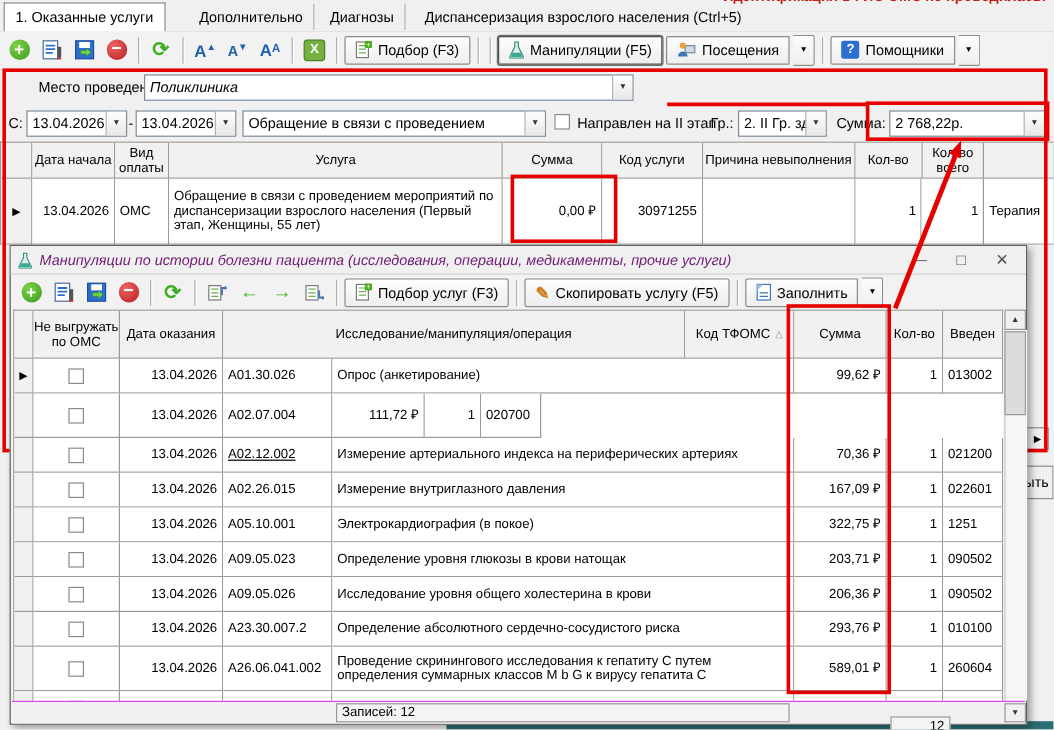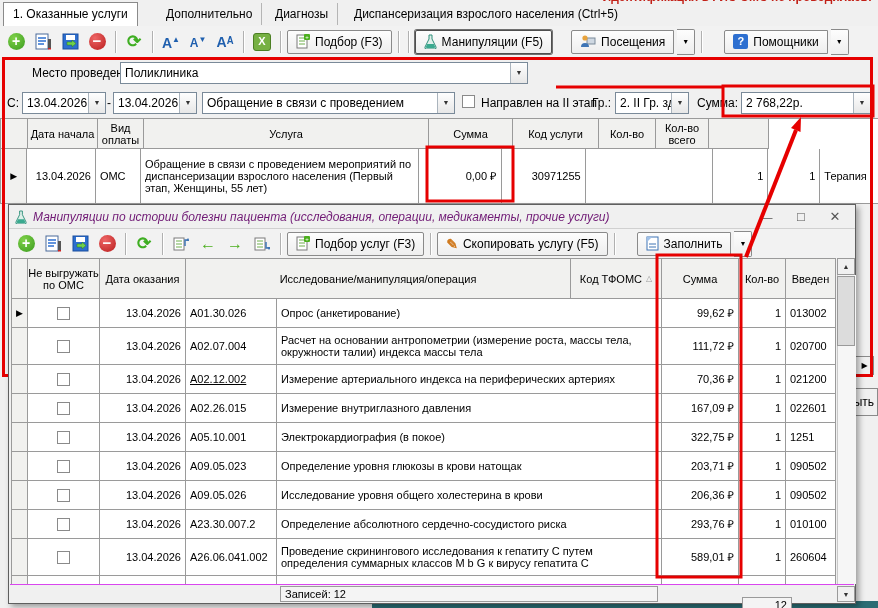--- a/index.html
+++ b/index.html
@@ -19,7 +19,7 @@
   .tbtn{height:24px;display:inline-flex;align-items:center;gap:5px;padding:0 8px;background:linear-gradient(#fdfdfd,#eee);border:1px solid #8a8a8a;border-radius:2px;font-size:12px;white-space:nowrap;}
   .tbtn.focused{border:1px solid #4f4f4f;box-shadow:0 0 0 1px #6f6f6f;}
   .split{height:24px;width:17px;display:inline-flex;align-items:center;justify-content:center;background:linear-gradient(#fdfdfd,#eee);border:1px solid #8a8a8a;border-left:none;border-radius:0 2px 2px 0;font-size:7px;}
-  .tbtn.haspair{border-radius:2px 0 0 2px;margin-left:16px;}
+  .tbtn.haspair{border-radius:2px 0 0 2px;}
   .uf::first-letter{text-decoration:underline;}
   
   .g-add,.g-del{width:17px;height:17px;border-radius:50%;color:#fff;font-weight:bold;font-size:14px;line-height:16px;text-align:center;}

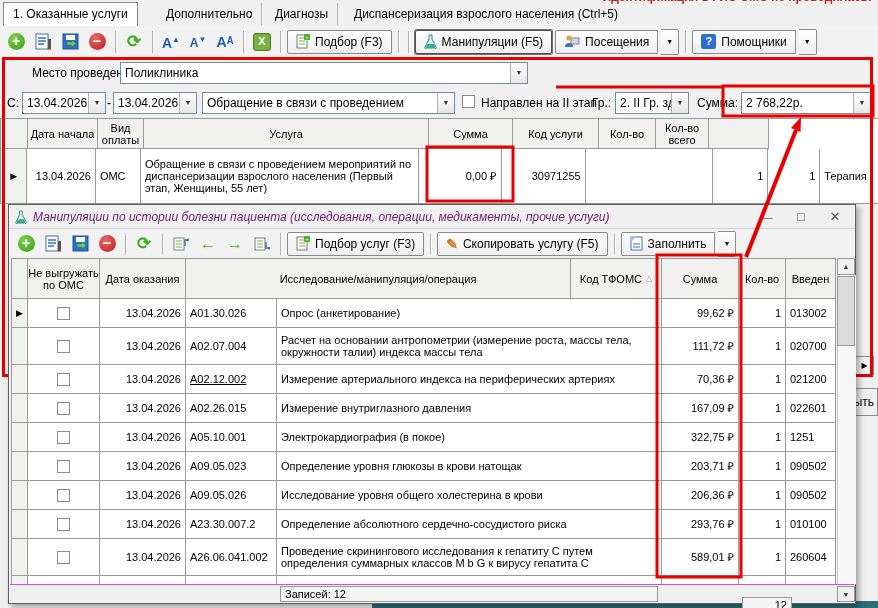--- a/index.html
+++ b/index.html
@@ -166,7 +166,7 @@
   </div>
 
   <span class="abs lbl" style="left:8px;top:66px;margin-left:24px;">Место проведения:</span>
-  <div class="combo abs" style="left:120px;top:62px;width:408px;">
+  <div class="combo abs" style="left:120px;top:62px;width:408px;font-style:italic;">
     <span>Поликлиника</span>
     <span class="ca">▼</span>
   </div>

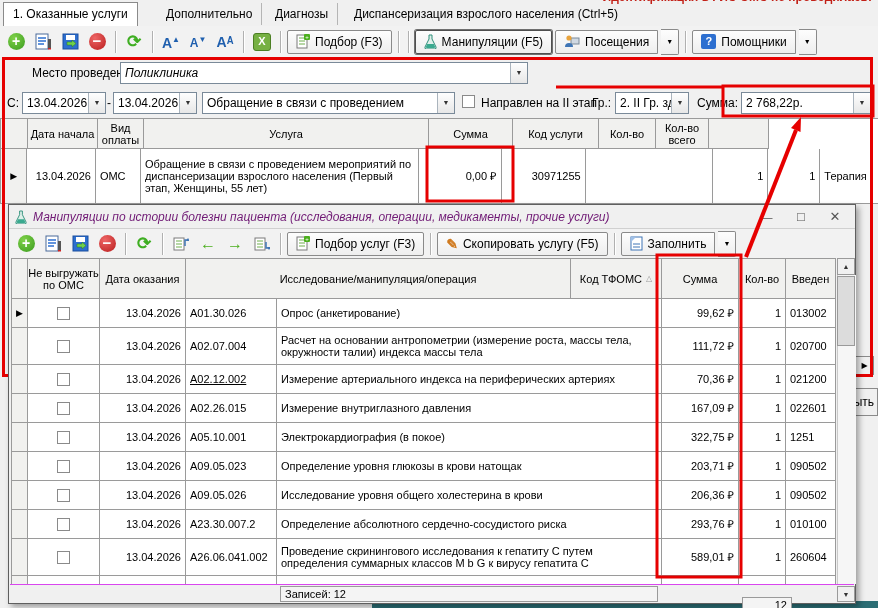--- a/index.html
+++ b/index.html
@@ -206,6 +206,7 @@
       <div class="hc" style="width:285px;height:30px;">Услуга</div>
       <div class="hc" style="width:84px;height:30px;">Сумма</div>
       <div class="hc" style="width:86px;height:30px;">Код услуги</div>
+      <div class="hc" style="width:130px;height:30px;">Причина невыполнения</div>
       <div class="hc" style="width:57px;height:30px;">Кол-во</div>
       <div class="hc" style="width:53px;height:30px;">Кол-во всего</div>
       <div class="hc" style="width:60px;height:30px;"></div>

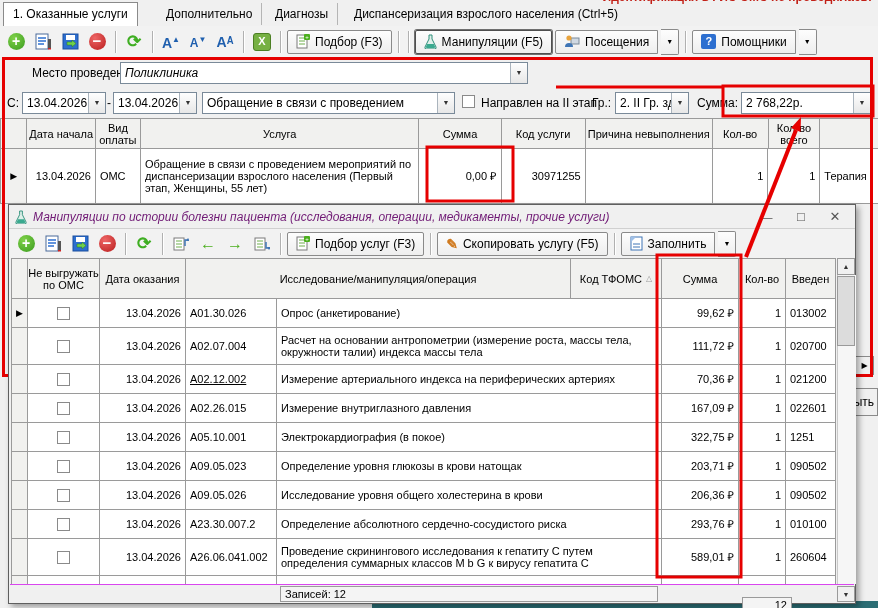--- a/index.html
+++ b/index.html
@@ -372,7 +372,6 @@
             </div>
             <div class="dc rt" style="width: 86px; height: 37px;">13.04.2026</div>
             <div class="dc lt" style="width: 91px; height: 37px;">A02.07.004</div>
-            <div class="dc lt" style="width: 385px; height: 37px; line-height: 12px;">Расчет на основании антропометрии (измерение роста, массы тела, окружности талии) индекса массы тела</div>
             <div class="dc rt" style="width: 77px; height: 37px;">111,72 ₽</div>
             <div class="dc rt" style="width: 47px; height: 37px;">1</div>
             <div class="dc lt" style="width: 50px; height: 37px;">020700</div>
****************************************
Give back, exactly as written, the lines from the top of the material above to the line containing "solid #4f4f4f;box-shadow:0 0", both included; skip every picture.

▸ EXPECTED ANSWER:
--- a/index.html
+++ b/index.html
@@ -19,7 +19,7 @@
   .tbtn{height:24px;display:inline-flex;align-items:center;gap:5px;padding:0 8px;background:linear-gradient(#fdfdfd,#eee);border:1px solid #8a8a8a;border-radius:2px;font-size:12px;white-space:nowrap;}
   .tbtn.focused{border:1px solid #4f4f4f;box-shadow:0 0 0 1px #6f6f6f;}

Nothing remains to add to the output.